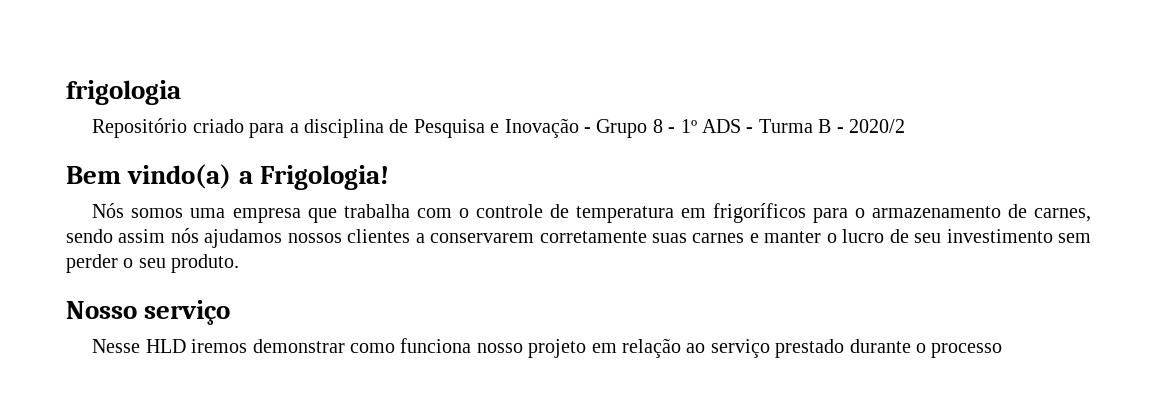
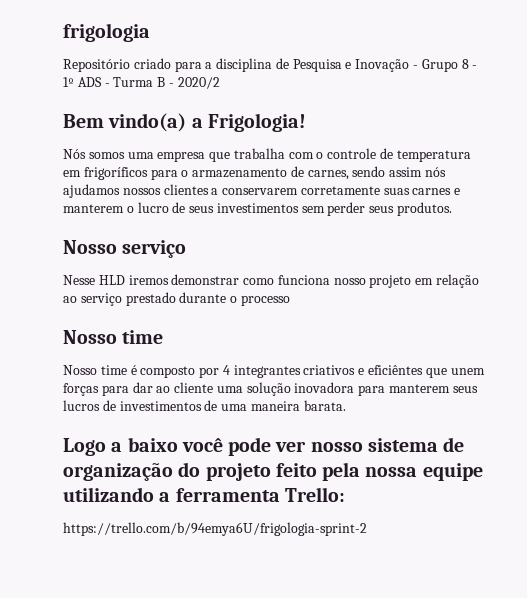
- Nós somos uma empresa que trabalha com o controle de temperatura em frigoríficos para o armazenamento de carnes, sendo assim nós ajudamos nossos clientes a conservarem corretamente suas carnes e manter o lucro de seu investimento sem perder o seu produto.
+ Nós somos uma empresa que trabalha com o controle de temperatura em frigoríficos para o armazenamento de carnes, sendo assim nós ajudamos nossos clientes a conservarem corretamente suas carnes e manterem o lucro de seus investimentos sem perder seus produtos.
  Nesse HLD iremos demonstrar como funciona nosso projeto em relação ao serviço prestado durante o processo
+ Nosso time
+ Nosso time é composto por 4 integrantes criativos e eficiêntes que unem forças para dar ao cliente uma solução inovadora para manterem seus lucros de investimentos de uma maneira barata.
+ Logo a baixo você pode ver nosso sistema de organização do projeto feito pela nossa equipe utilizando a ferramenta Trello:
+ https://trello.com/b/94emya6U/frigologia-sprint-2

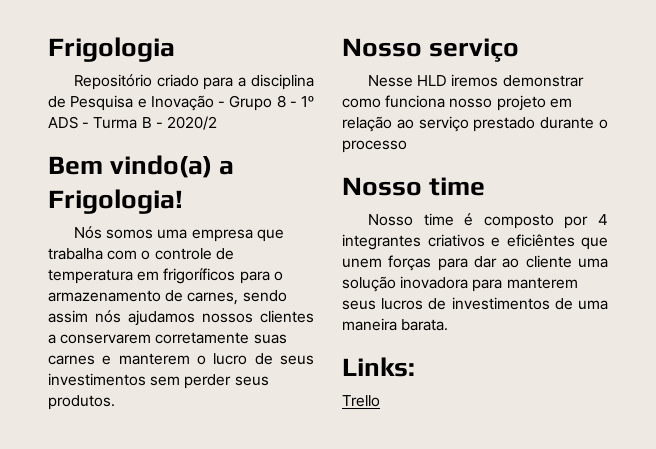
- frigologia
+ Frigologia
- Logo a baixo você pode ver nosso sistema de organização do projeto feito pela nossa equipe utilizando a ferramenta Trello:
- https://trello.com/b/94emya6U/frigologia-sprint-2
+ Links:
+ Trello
- - -
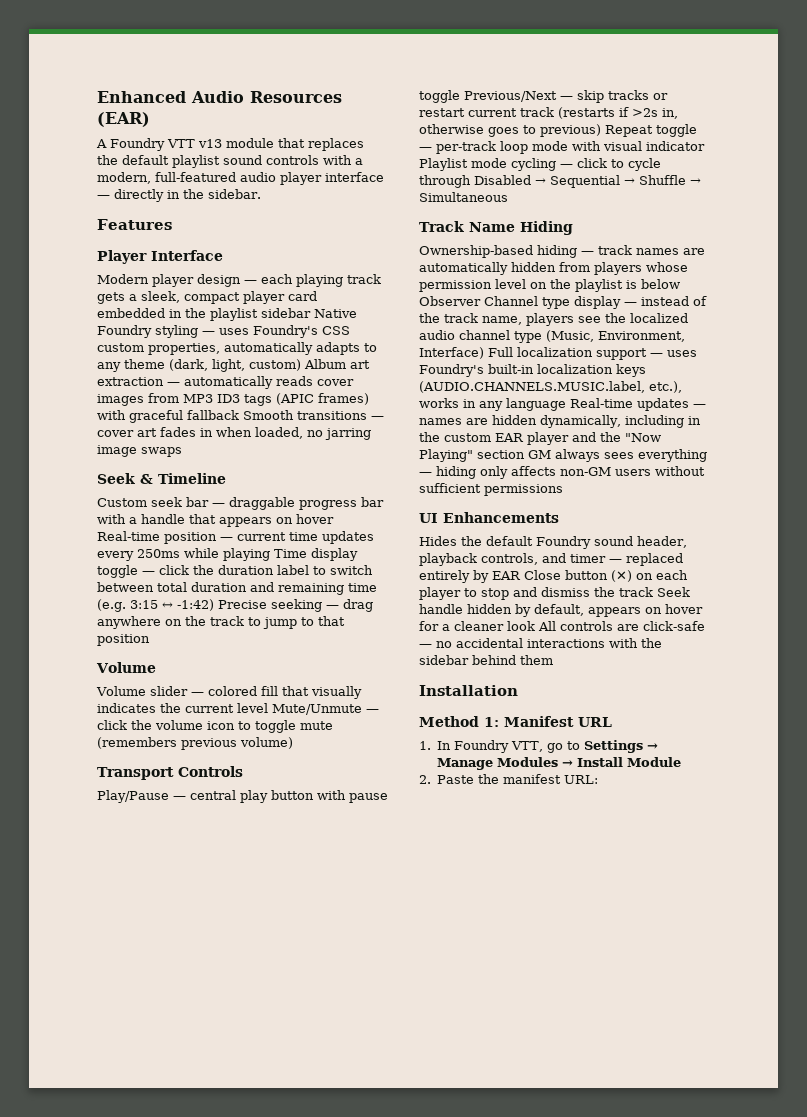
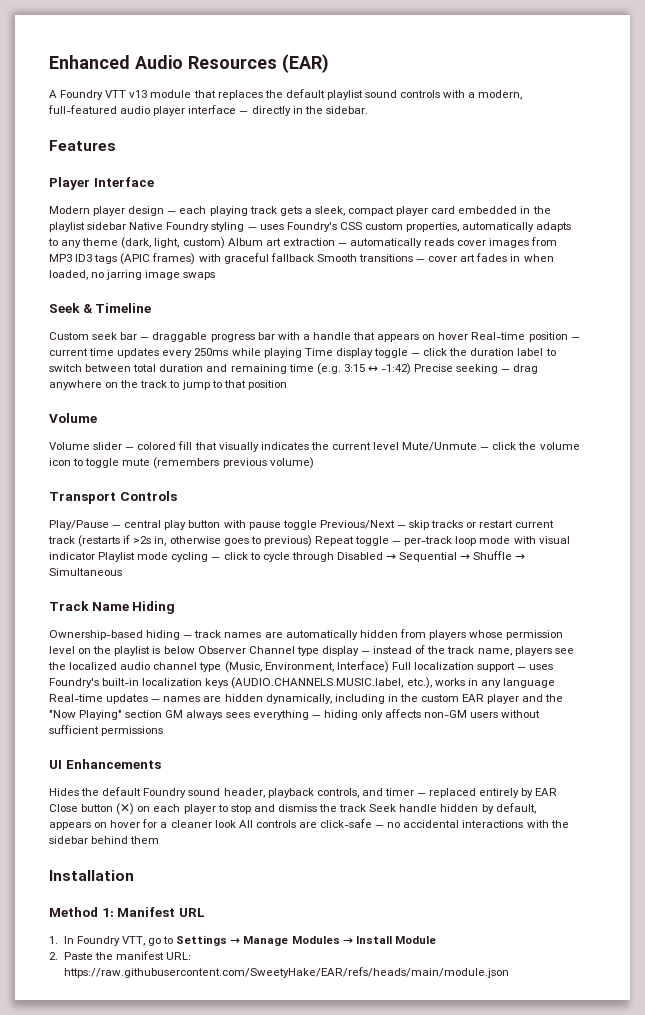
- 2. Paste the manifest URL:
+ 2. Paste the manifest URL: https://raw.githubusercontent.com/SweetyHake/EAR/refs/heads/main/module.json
- - -
WHAT IS REQUIRED
Among the lines above, return each one holding the string "sistema".

OUTPUT OF THE EXERCISE
+ Logo a baixo você pode ver nosso sistema de organização do projeto feito pela nossa equipe utilizando a ferramenta Trello:
- Logo a baixo você pode ver nosso sistema de organização do projeto feito pela nossa equipe utilizando a ferramenta Trello:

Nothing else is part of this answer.